Some months after the Copenhagen meeting, at its conference in Paris in November 1990, the OSCE created the Office of Democratic Institutions and Human Rights (ODIHR) in Warsaw, and this is the now one of the most important bodies which observes elections in Europe.  But the Copenhagen document also reflected the thinking expressed in a Council of Europe agreement of 1986, the European Convention on the Recognition of the Legal Personality of International Non-Governmental Organisations. This provides for mutual recognition by states of foreign NGOs on the same terms as national ones.

    It is on this legal basis, Owen demonstrated, that organisations operate which are better described as political pressure groups than as neutral NGOs.  He singled out for mention the work of Gene Sharp, the noted author of The Politics of Non-Violent Action, who lists 198 methods by which non-violent action may be deployed in the service of political goals.  Owen credited Sharp with having inspired the numerous groups which successfully brought about regime change operations in Eastern Europe and the former USSR recently such as Otpor in Serbia in 2000, Kmara in Georgia in 2003 or Pora during the Orange Revolution in Ukraine in 2004.

He then discussed the funding of such organisations and of human rights NGOs.  As is well known, the United States National Endowment for Democracy  provides grants to NGOs involved in elections and human rights, as does USAID. The network of organisations funded by the Open Society Institute of George Soros is also extremely important.  Many of the organisations which receive money from these sources are in fact pressure groups, not neutral or technical bodies.  As such, Owen argued, they should be treated (and should behave) like political parties not charitable foundations.

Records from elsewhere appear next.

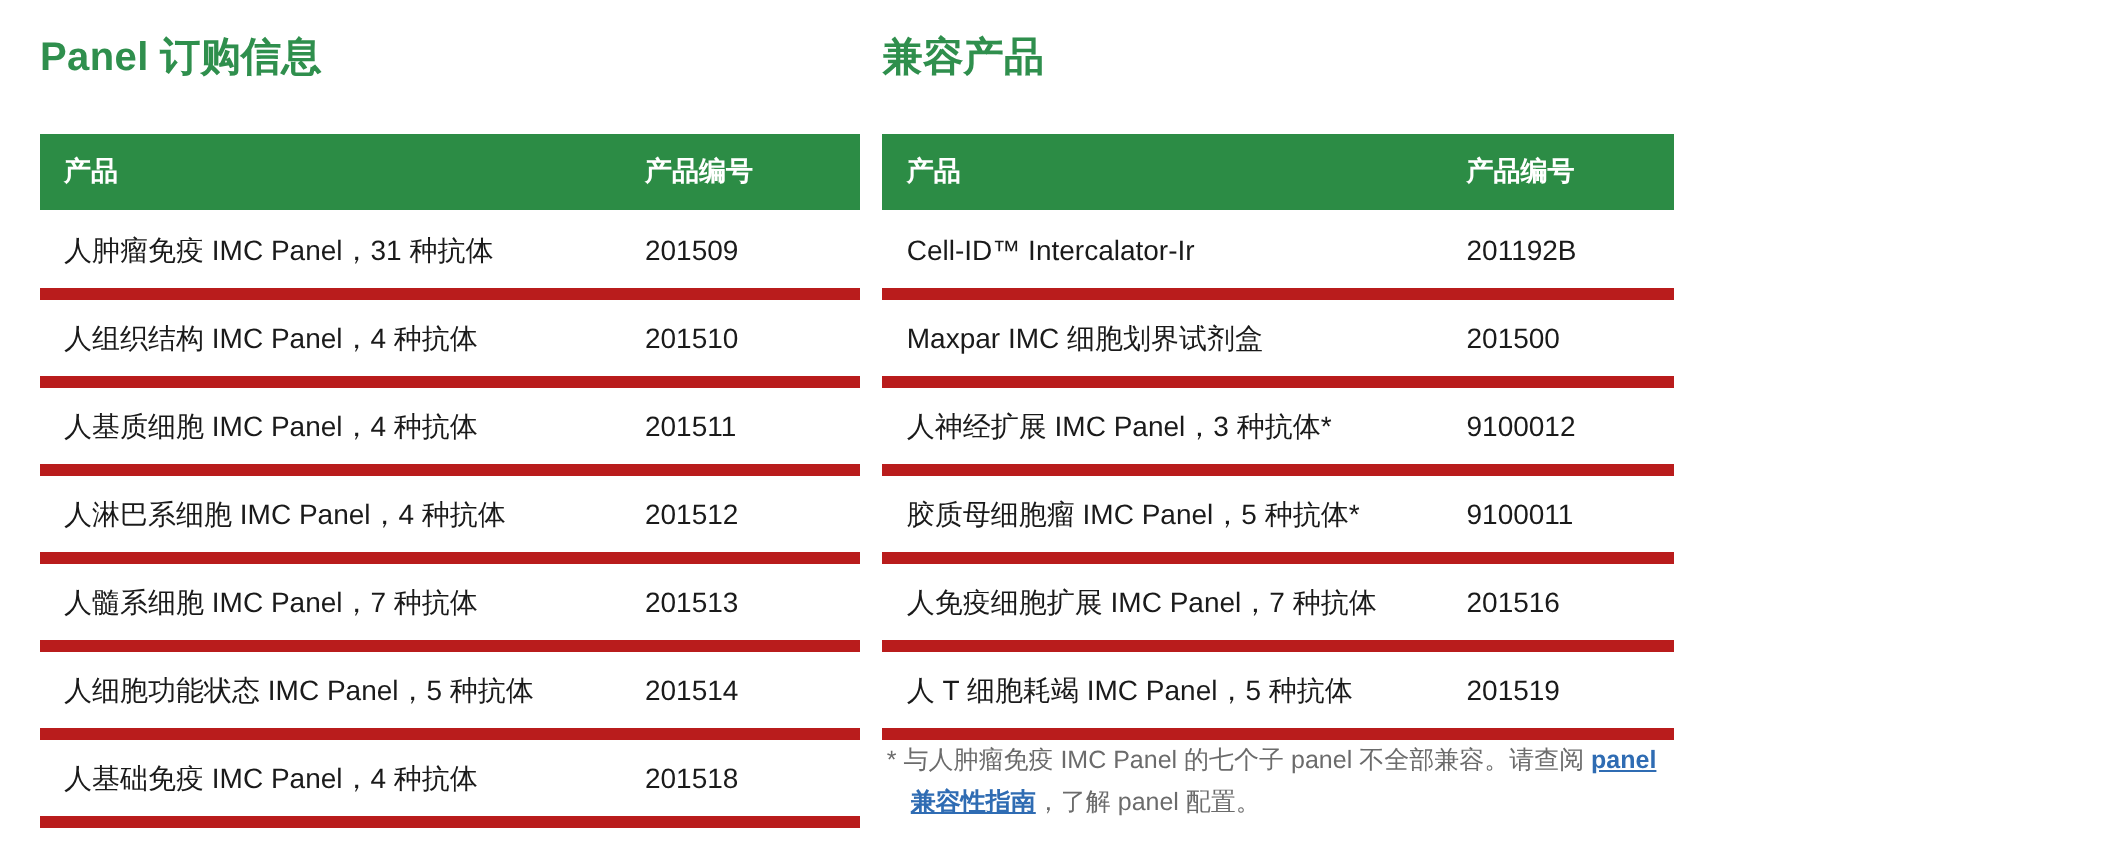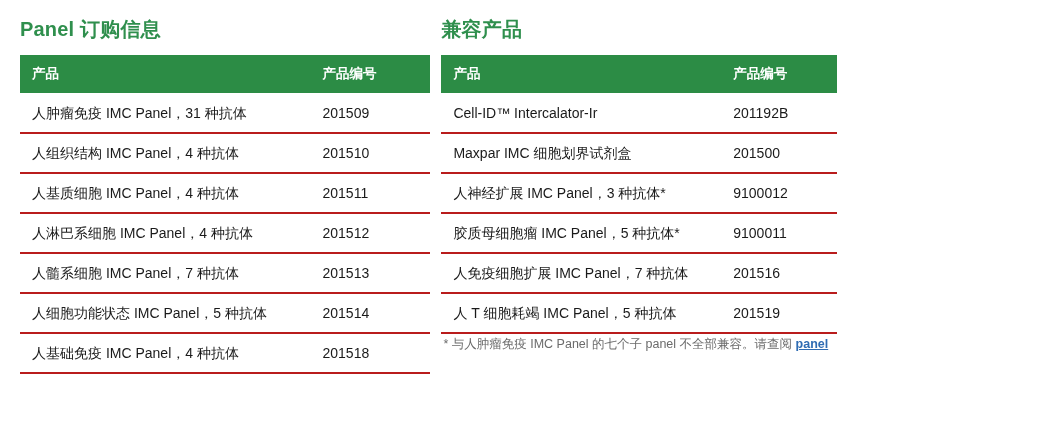"产品" table.ordering { margin-top: 12px -> 24px }
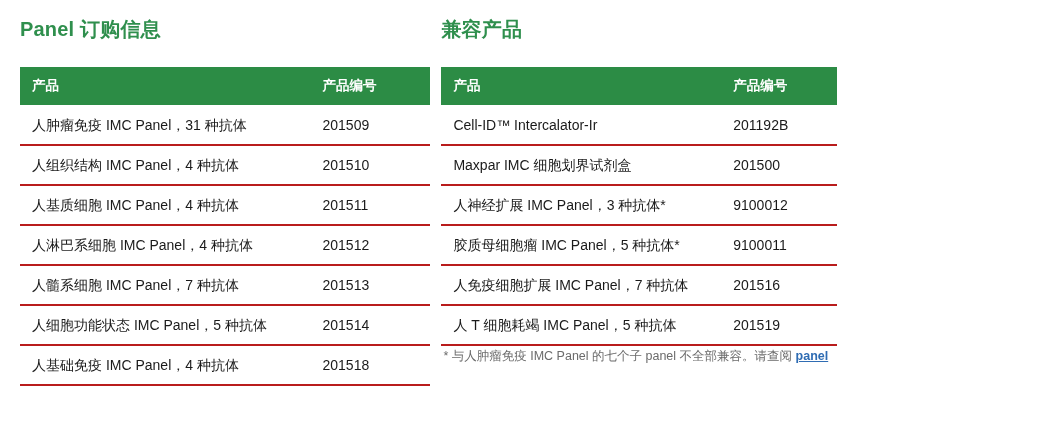"人肿瘤免疫 IMC Panel，31 种抗体" table.ordering tbody td { border-bottom: 2px solid #b91c1c -> 6px solid #b91c1c }
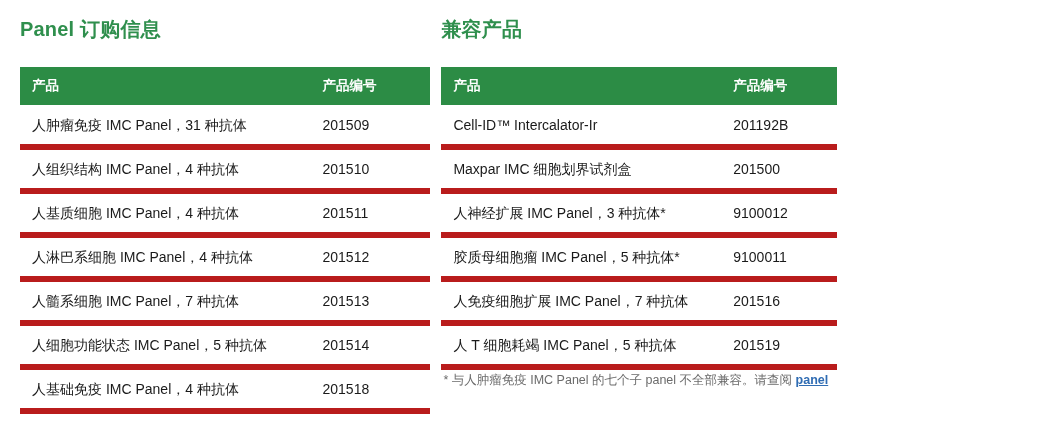"兼容性指南，了解 panel 配置。" span.fn-line2 { html: none -> <span><a>兼容性指南</a><span>，了解 panel 配置。</span></span> }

Owen said that it is highly desirable that the relevant international texts be changed to reflect the reality of these organisations’ behaviour.  It is much more important for the international community to favour and encourage the role of political parties than of NGOs, since it is political parties which are and should be the agents of political change, not organisations which are perhaps funded from abroad and which do not themselves stand for election.

There was an extremely lively debate which lasted for 1½ hours after Owen had finished speaking.  Natalia Narochnitskaya, the President of the Institute of Democracy and Cooperation, pointed out that many of the themes in Owen’s talk were dealt with by the various authors who had contributed to the book “Orange Networks” published by the IDC and the Foundation for Historical Outlook in 2008 in Russian.

The meeting was exceptionally well attended.  Some 50 people crowded into the Institute’s premises and there was standing room only.  Attendees included two officials from the Ministry of Foreign Affairs (one from the Russia desk, one from the Department of Cooperation); an official from the Prime Minister’s office (the Institute’s neighbour in rue de Varenne), an official from the Secrétariat Général des Affaires Européennes (the body which reports on European matters directly to the Prime Minister), and a number of journalists, students, and representatives of various professional and political organisations.